Меф промолчал, отказываясь глотать комплимент, который заботливо проталкивали ему в горло, точно спятивший повар поварешку с супом. Мрак, пытающийся осуждать мрак, не вызывает доверия.
– ???
– Ну-ну, не злись! Я абсолютно откровенно говорю тебе, что ты мне симпатичен. Гораздо симпатичнее всех этих перекошенных рож, которых хватает у нас в Тартаре. Разве ты не знал, что большинство друзей меняется раз в пять лет? Лишь треть остается навсегда. За эти годы у меня произошла полная смена дружеского караула. Прежние друзья куда-то выветрились, вместо них же пришли новые то ли приятели, то ли жалельщики, то ли просто мимоскользящие знакомые, – продолжал Гопзий.

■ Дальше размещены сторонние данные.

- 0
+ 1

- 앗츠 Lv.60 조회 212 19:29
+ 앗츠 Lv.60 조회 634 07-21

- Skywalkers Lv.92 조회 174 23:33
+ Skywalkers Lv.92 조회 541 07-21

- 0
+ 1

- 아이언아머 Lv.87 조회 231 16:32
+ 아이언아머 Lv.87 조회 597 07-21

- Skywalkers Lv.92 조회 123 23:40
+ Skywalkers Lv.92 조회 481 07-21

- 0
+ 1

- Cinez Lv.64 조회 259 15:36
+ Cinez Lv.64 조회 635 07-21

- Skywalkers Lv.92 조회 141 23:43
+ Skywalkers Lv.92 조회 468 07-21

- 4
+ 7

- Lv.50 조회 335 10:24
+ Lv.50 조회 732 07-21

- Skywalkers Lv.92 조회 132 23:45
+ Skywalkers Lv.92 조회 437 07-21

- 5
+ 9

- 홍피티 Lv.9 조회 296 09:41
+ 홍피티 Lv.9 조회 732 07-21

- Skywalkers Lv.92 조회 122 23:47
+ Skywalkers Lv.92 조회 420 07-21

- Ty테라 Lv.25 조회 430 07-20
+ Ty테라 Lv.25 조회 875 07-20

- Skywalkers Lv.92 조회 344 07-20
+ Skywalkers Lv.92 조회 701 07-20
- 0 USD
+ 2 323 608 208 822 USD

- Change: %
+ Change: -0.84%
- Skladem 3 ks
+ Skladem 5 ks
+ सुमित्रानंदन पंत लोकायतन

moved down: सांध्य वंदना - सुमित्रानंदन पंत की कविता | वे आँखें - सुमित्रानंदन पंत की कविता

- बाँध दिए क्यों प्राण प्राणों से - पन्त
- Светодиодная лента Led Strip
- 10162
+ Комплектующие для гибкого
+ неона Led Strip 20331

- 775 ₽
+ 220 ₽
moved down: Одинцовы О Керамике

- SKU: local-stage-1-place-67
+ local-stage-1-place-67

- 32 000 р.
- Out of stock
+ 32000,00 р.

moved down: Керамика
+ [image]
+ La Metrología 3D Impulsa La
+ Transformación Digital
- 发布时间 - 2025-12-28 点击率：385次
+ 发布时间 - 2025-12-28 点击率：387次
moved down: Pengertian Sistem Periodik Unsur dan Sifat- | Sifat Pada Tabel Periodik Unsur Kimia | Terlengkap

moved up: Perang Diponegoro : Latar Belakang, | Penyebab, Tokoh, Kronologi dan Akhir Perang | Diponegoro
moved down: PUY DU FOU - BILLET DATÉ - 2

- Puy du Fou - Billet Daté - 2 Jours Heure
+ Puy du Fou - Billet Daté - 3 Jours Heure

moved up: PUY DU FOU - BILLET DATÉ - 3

Говорил он, казалось, вполне искренно. Взгляд был ясным, без малейшей затаенности. Буслаев, заранее настроивший себя на жесткий, без компромиссов бой, испытал недоумение. И лишь взглянув на строгое, точно что-то подсказывающее лицо Даф, все понял.
Долгие недели тренировок он вскармливал в себе непримиримость к Гопзию и решимость биться с ним до конца. Тот же теперь размывал эту непримиримость, как невысохшую акварель, спеша поселить в Мефе сомнение.
Несимпатичный, грубый человек атакует зубами, кулаками и копытами. Это мерзко, но где-то простительно. А вот если симпатичный и умный человек использует во вред свою симпатию и атакует ею, он в сто раз гаже, противнее и лукавее.
«Не верить ему! – сказал себе Меф. – Как бы он ни притворялся и ни кривлялся! Стражам мрака верить нельзя! И щадить их нельзя!»
– Так что, будем драться? Или возьмемся под ручку и пойдем в парк покупать шарики? – спросил он сухо.
Гопзий ухмыльнулся.
– Ценю трезвую школу моего друга Арея! Все его птенчики стригут под одну гребенку: вначале убей, а потом разговаривай! – насмешливо сказал он.
Услышав свое имя, Арей, хмуро стоявший в стороне, поднял голову.
– Не нарывайся! Или, когда прикончишь мальчишку, получишь вызов от меня! – предупредил он сквозь зубы.
Гопзий оскорбленно выпятил грудь, демонстрируя, что готов принять хоть дюжину вызовов, однако почему-то промолчал.
Постепенно вокруг них сгрудились темные стражи. Одни требовали немедленно начинать. Другие заявляли, что надо дождаться Лигула. Он, конечно, не обещал быть, скорее даже обещал не быть, но все равно не подождать его хотя бы немного будет неуважительно.
Первой не выдержала Улита, не принадлежавшая ни к какой партии, кроме партии голодного желудка.
– Давайте уж или начинать или не начинать! Когда мои бутерброды закончатся, я примусь есть поедом самых заторможенных! – сказала она с раздражением.
Светлые от участия в споре воздерживались. Их больше беспокоило, чтобы никто из темных не приблизился к охраняемому кругу. Валькирии служили чем-то вроде буфера между силами Эдема и Тартара, не допуская их прямого столкновения.